I’d like to believe I bring some skills to the conversations and other interactions in which I engage. If not skills, then at least experience.
As a newspaper journalist, I’ve spent 42 of my nearly 63 years on the planet getting paid to talk to people and listen — really listen — to what they tell me. That’s a lot of practice. While it hasn’t necessarily made me a perfect conversationalist, I’d assert it’s made me better one.
It’s also made me something of an anachronism in an age when people are more connected by technology than ever before, yet struggle to connect personally. It’s perplexing, because I can’t think of a more crucial ability, one that applies to nearly every aspect of life. While many factors go into success, never underestimate the importance of relationships.
I don’t claim to offer any expertise. I’m willing to lay a bet, though, some of what I’ve learned in my career applies to interactions. The next time you’re involved in an interaction — a business meeting, family gathering or just lunch with friends — engage like a journalist.
Here are four tips — call them talking points — to consider:
Be prepared. I never go into an interview without first conducting as much background research as time allows. And then planning not only the questions I’ll pose, but also their order. Think about what you want to talk about. If you need to ask for something, contemplate the reasons why. Even with a script of sorts, I don’t necessarily stick to it. Remain flexible enough to steer in a different direction and discover where that takes you. I conclude interviews by asking if there’s a question I DIDN’T pose. This affords an opportunity to bring up other and perhaps even more important information.
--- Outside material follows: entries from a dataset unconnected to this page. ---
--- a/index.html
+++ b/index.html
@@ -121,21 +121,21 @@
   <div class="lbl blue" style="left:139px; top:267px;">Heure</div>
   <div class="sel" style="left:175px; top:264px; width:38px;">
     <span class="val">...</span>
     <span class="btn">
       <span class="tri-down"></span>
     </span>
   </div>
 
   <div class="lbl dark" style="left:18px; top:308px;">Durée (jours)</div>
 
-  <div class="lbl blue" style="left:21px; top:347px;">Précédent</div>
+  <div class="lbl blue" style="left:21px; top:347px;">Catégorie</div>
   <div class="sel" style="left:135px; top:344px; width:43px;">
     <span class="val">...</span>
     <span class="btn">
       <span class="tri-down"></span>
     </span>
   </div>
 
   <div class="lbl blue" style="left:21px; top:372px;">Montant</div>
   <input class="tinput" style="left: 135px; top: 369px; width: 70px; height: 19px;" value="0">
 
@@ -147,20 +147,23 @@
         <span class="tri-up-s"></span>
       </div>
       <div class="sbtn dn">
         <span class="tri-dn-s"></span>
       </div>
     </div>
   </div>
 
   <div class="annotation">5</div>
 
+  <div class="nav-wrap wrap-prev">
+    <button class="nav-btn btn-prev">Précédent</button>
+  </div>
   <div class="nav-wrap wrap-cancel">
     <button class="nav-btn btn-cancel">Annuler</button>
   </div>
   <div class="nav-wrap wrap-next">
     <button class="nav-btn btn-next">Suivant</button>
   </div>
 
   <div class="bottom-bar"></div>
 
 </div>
Ask the right questions. I’m interested in finding out not only the who, what, when and where, but also the how and especially the why. Ask people what motivates them and chances are good you’ll gain insights that prove valuable in developing deeper relationships.
Demonstrate your interest. This might be easier for me than others because I really am interested in the people I interview. They’ve got news I want to gather. That attribute extends beyond sources, though. Everyone is a subject matter expert on something. They’ve got fascinating information they’d love to relate if only someone would ask them. You might discover a shared passion that could serve as the beginning of beautiful friendship.
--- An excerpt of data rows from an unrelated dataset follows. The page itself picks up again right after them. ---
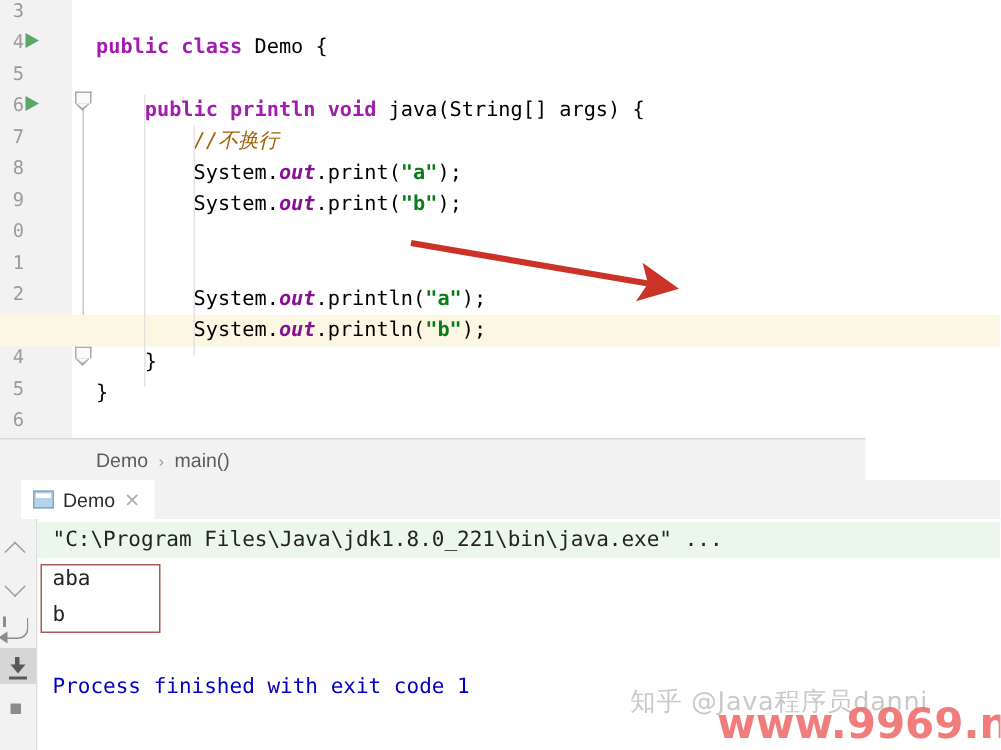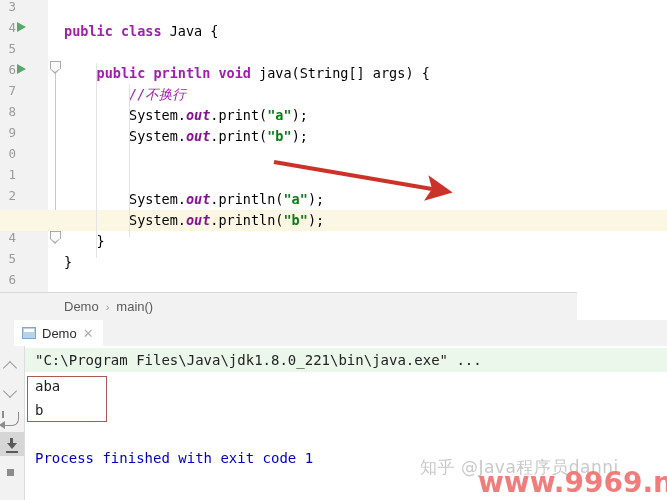--- a/index.html
+++ b/index.html
@@ -89,21 +89,21 @@
     color: #000000;
   }
   .caret-row {
     position: absolute; left: 0; right: 0; height: 21px;
     background: #fcf7e2;
   }
   .kw  { color: #a21caf; font-weight: bold; }
   .id  { color: #000000; }
   .fld { color: #871094; font-style: italic; font-weight: bold; }
   .str { color: #067d17; font-weight: bold; }
-  .cmt { color: #a21caf; font-style: italic; }
+  .cmt { color: #a16207; font-style: italic; }
   .indent-guide {
     position: absolute; width: 1px; background: #e3e3e3;
   }
 
   
   #annot-arrow { position: absolute; left: 0; top: 0; pointer-events: none; }
   #annot-text {
     position: absolute;
     left: 418px; top: 208px;
     font-family: "DejaVu Sans", sans-serif;
@@ -289,21 +289,21 @@
         <div class="fold-marker" style="top: 231px;">
           <div class="hex"></div>
           <div class="tip"></div>
           <div class="tipin"></div>
         </div>
       </div>
 
     <div id="code">
         <div class="caret-row" style="top: 210px; left: -64px; right: 0px;"></div>
         <div class="codeline" style="top: 0px;"></div>
-        <div class="codeline" style="top: 21px;"><span class="kw">public class </span><span class="id">Java {</span></div>
+        <div class="codeline" style="top: 21px;"><span class="kw">public class </span><span class="id">Demo {</span></div>
         <div class="codeline" style="top: 42px;"></div>
         <div class="codeline" style="top: 63px;"><span>    </span><span class="kw">public println void </span><span class="id">java(String[] args) {</span></div>
         <div class="codeline" style="top: 84px;"><span>        </span><span class="cmt">//不换行</span></div>
         <div class="codeline" style="top: 105px;"><span>        </span><span class="id">System.</span><span class="fld">out</span><span class="id">.print(</span><span class="str">"a"</span><span class="id">);</span></div>
         <div class="codeline" style="top: 126px;"><span>        </span><span class="id">System.</span><span class="fld">out</span><span class="id">.print(</span><span class="str">"b"</span><span class="id">);</span></div>
         <div class="codeline" style="top: 147px;"><span>        </span></div>
         <div class="codeline" style="top: 189px;"><span>        </span><span class="id">System.</span><span class="fld">out</span><span class="id">.println(</span><span class="str">"a"</span><span class="id">);</span></div>
         <div class="codeline" style="top: 210px;"><span>        </span><span class="id">System.</span><span class="fld">out</span><span class="id">.println(</span><span class="str">"b"</span><span class="id">);</span></div>
         <div class="codeline" style="top: 231px;"><span>    </span><span class="id">}</span></div>
         <div class="codeline" style="top: 252px;"><span class="id">}</span></div>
Above all, listen. Intently and purposefully. My work as a journalist has trained me to listen to what people tell me — not the next opportunity to interject my thoughts. Listen not only to what others say, but also the ways in which they say it. Are they animated, reticent or something in between? Watch, too. Not all communication is verbal. I make it a point to turn off my phone before an interview so I’m not interrupted. Turn off your phone and then listen as if you’d have to subsequently write a story about the conversation.
There are differences between journalism and life, of course. Not every encounter should turn into an interview. But there are also similarities in the opportunities journalism and life afford to glean information and, more important still, establish rapport and build trust.
Want to connect? Really connect? Engage like a journalist.